0
votes

I have a program utilizing OpenCL 2.0 because I want to take advantage of device-side enqueue. I have a test program that performs the following tasks on the host side:

  1. Allocates 16 kilobytes of floating point memory on the device and zeros it out.
  2. Builds the OpenCL program below, and creates a kernel of masterKernel()
  3. Sets the first argument of masterKernel() (heap) to the allocated memory in step 1
  4. Enqueues that masterKernel() via clEnqueueNDRangeKernel() with a work_dim of 1 and a global work size of 1. (So it only runs once, with get_global_id(0) always being zero)
  5. Reads the memory back into the host and displays it.

Here is the OpenCL code:

//This function was stripped down to nothing for testing purposes.
kernel void childKernel(global float* heap)
{
}

//Enqueues the child kernel.
kernel void masterKernel(global float* heap)
{
    ndrange_t ndRange = ndrange_1D(16);   //Arbitrary, could be any number.

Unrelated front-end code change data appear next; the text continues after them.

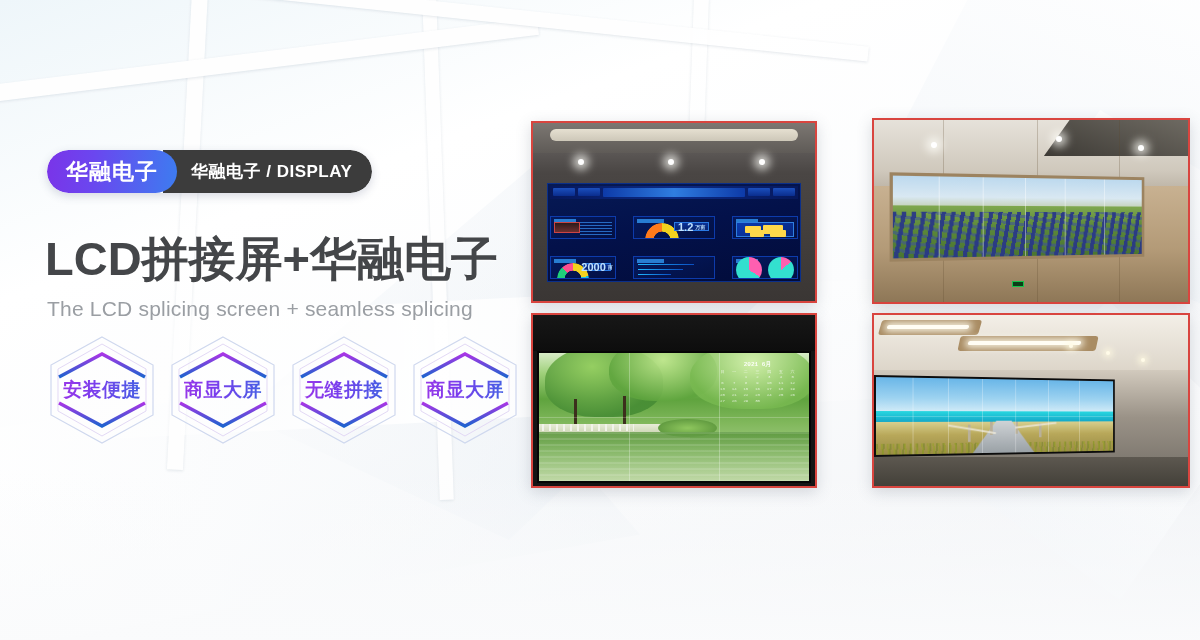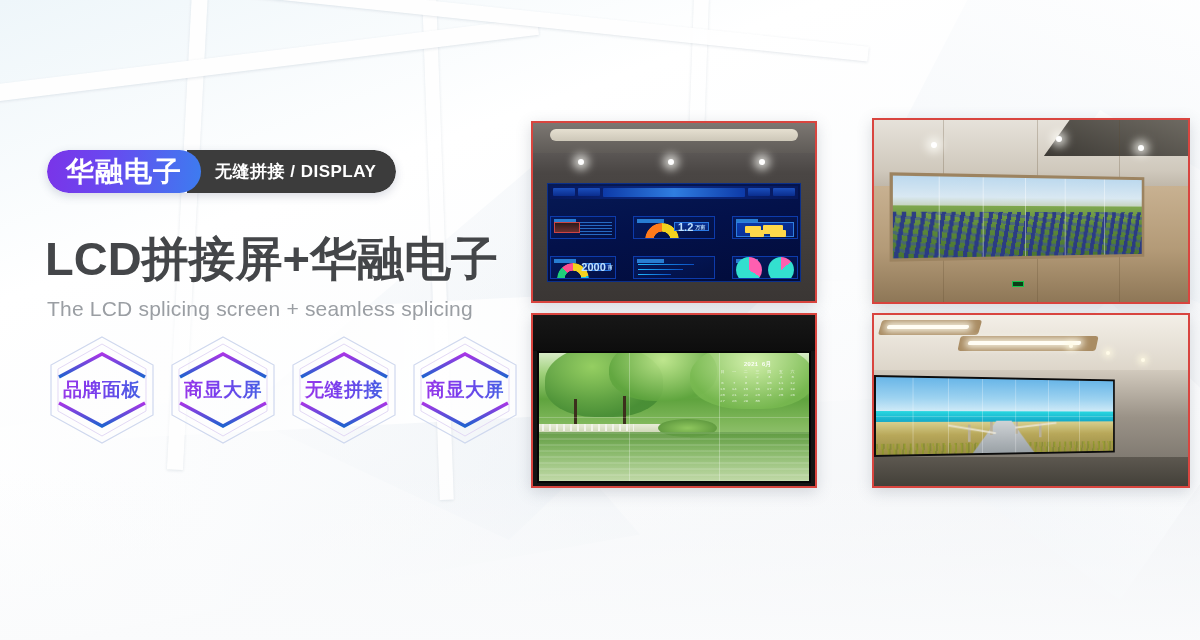--- a/index.html
+++ b/index.html
@@ -58,21 +58,21 @@
   .brand-pill {
     position:absolute; left:2px; top:150px;
     height:43px; display:flex; align-items:stretch;
     border-radius:22px; overflow:hidden;
     box-shadow:0 3px 10px rgba(60,70,110,.20);
   }
   .brand-left {
     background:linear-gradient(95deg,#7a34e8 0%, #6b46ef 35%, #3d7cf0 100%);
     display:flex; align-items:center; justify-content:center;
     padding:0 19px;
-    color:#fff; font-size:28px; font-weight:bold; letter-spacing:1px;
+    color:#fff; font-size:22px; font-weight:bold; letter-spacing:1px;
     border-radius:22px;
     position:relative; z-index:2;
   }
   .brand-right {
     background:#3c3c3c;
     display:flex; align-items:center; justify-content:center;
     padding:0 20px 0 28px; margin-left:-14px;
     color:#ffffff; font-size:17px; font-weight:bold; letter-spacing:.5px;
     border-radius:0 22px 22px 0;
     position:relative; z-index:1;
@@ -295,42 +295,42 @@
     <div class="beam beam-h1"></div>
     <div class="beam beam-h2"></div>
     <div class="sheen"></div>
     <div class="poly poly-f"></div>
   </div>
 
   <div class="left-col">
 
     <div class="brand-pill">
       <div class="brand-left">华融电子</div>
-      <div class="brand-right">无缝拼接 / DISPLAY</div>
+      <div class="brand-right">华融电子 / DISPLAY</div>
     </div>
 
     <div class="headline">LCD拼接屏+华融电子</div>
     <div class="subhead">The LCD splicing screen + seamless splicing</div>
 
     <div class="features">
 
       <div class="hex">
         <svg width="118" height="114" viewBox="0 0 118 114">
           <defs>
             <linearGradient id="g1" x1="0" y1="0" x2="0" y2="1">
               <stop offset="0%" stop-color="#a935e6"></stop>
                 <stop offset="100%" stop-color="#1f63cf"></stop>
             </linearGradient>
           </defs>
           <polygon points="59,4 110,32 110,82 59,110 8,82 8,32" fill="none" stroke="#cfd8ee" stroke-width="1.2"></polygon>
           <polygon points="59,11 103,36 103,78 59,103 15,78 15,36" fill="none" stroke="#e3d9f5" stroke-width="1"></polygon>
           <polyline points="16,44 59,21 102,44" fill="none" stroke="url(#g1)" stroke-width="3.4"></polyline>
           <polyline points="16,70 59,93 102,70" fill="none" stroke="url(#g1)" stroke-width="3.4"></polyline>
         </svg>
-        <div class="hex-label">品牌面板</div>
+        <div class="hex-label">安装便捷</div>
       </div>
 
       <div class="hex">
         <svg width="118" height="114" viewBox="0 0 118 114">
           <polygon points="59,4 110,32 110,82 59,110 8,82 8,32" fill="none" stroke="#cfd8ee" stroke-width="1.2"></polygon>
           <polygon points="59,11 103,36 103,78 59,103 15,78 15,36" fill="none" stroke="#e3d9f5" stroke-width="1"></polygon>
           <polyline points="16,44 59,21 102,44" fill="none" stroke="url(#g1)" stroke-width="3.4"></polyline>
           <polyline points="16,70 59,93 102,70" fill="none" stroke="url(#g1)" stroke-width="3.4"></polyline>
         </svg>
         <div class="hex-label">商显大屏</div>

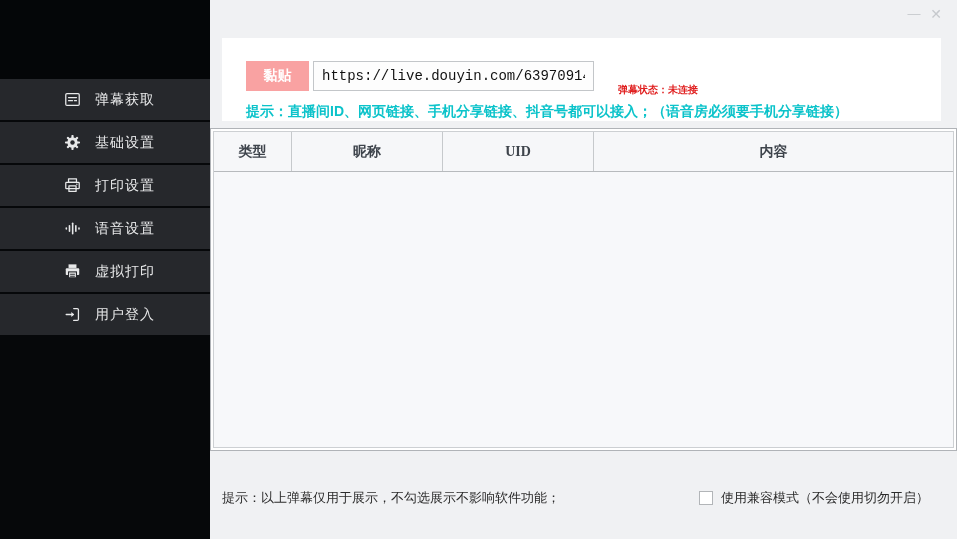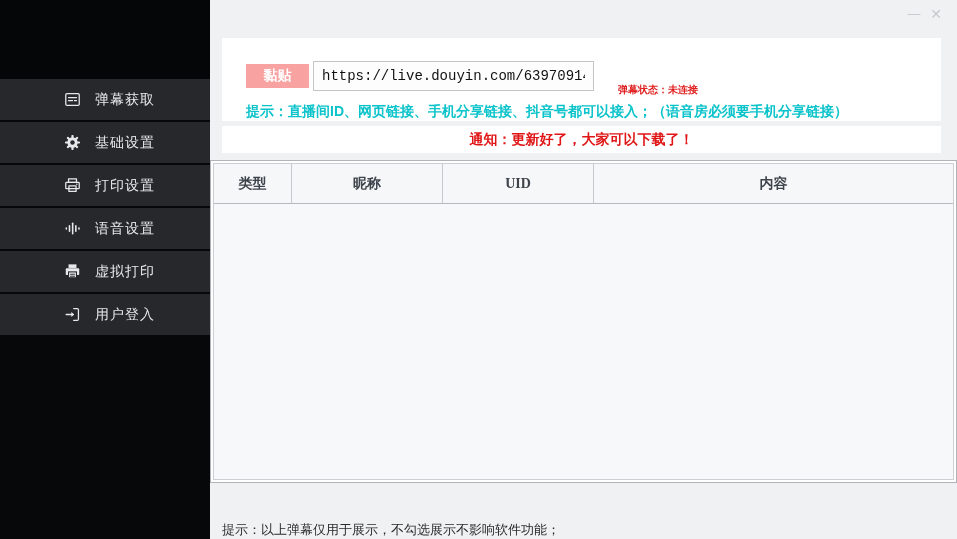--- a/index.html
+++ b/index.html
@@ -20,21 +20,21 @@
   .main { flex:1; position:relative; background:#f0f1f3; }
   .titlebar { height:28px; display:flex; justify-content:flex-end;
     align-items:center; padding-right:10px; }
   .winbtn { color:#c6c9cd; font-size:13px; width:22px; text-align:center;
     cursor:pointer; line-height:22px; user-select:none; }
   .winbtn.close { font-size:14px; }
 
   .panel { background:#ffffff; margin:0 16px 0 12px; }
   .connect-panel { margin-top:10px; height:83px; padding:17px 0 0 24px; }
   .connect-row { display:flex; align-items:center; }
-  .paste-btn { width:63px; height:24px; background:#f9a2a2; color:#fff;
+  .paste-btn { width:63px; height:30px; background:#f9a2a2; color:#fff;
     border:none; font-size:14px; font-weight:bold; cursor:pointer;
     font-family:inherit; }
   .url-input { width:281px; height:30px; margin-left:4px; border:1px solid #c3c6c9;
     background:#fdfdfd; padding:0 8px; font-size:14px; color:#111;
     font-family:"Liberation Mono","DejaVu Sans Mono",monospace; }
   .start-btn { width:106px; height:30px; margin-left:10px; background:#7ec41f;
     color:#fff; border:none; font-size:14px; cursor:pointer; font-family:inherit; }
   .status-text { margin-left:24px; color:#e01e1e; font-size:10px; font-weight:bold;margin-top:28px; }
   .hint-text { margin-top:6px; color:#0bc3ca; font-size:14px; font-weight:bold; }
 
@@ -170,32 +170,35 @@
 
     <section class="panel connect-panel">
       <div class="connect-row">
         <button class="paste-btn">黏贴</button>
         <input class="url-input" type="text" value="https://live.douyin.com/639709145929" style="">
         <span class="status-text">弹幕状态：未连接</span>
       </div>
       <div class="hint-text">提示：直播间ID、网页链接、手机分享链接、抖音号都可以接入；（语音房必须要手机分享链接）</div>
     </section>
 
-    <section class="panel notice-bar">通知：更新好了，大家可以下载了！</section>
 
     <section class="danmu-table">
       <div class="table-inner">
         <div class="thead">
           <div class="th th-type">类型</div>
           <div class="th th-nick">昵称</div>
           <div class="th th-uid">UID</div>
           <div class="th th-content">内容</div>
         </div>
         <div class="tbody"></div>
       </div>
     </section>
 
     <footer class="footer">
       <span class="footer-hint">提示：以上弹幕仅用于展示，不勾选展示不影响软件功能；</span>
+      <span class="compat">
+        <span class="checkbox"></span>
+        <span class="compat-label">使用兼容模式（不会使用切勿开启）</span>
+      </span>
     </footer>
 
   </main>
 </div>
 
 </body></html>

    if(get_global_id(0) == 0)
    {
         enqueue_kernel(get_default_queue(), 0, ndRange, 
            ^{ childKernel(heap); });   
    }
}

The program builds successfully. However, when I try to run masterKernel(), The call to enqueue_kernel() here causes the host side call to clEnqueueNDRangeKernel() to fail with an error code of CL_OUT_OF_RESOURCES. OpenCL's documentation says enqueue_kernel() should return CL_SUCCESS or CL_ENQUEUE_FAILURE depending on if the block enqueues successfully or not. It does not say that clEnqueueNDRangeKernel() itself should fail. Here are some other things I've tried:

  • Commenting out the call to enqueue_kernel() causes the program to succeed.
  • Adding a line that sets heap[0] to any number causes the host-side program to reflect that change. So I know that it's not a problem with how I'm feeding the arguments in
  • Modifying the if statement so that it reads something impossible like if(get_global_id(0) == 6000) still causes the error. This tells me that the error is not caused by enqueue_kernel() executing (I verified get_global_size(0) == 1), but merely that it exists in the program at all.
  • Modifying the if statement to if(0) does make the error not happen.
  • Making it so childKernel() actually does something does not make the error go away.

I am not really sure what to try next. I know my device supports OpenCL 2.0. My device is an AMD Radeon R9 380 graphics card. I do not have access to any other OpenCL 2.0 capable hardware to test it on.

1

1 Answers

0
votes

I ended up figuring this one out. This issue happened because I did not create a device-side queue (one with the flags of CL_QUEUE_OUT_OF_ORDER_EXEC_MODE_ENABLE | CL_QUEUE_ON_DEVICE | CL_QUEUE_ON_DEVICE_DEFAULT).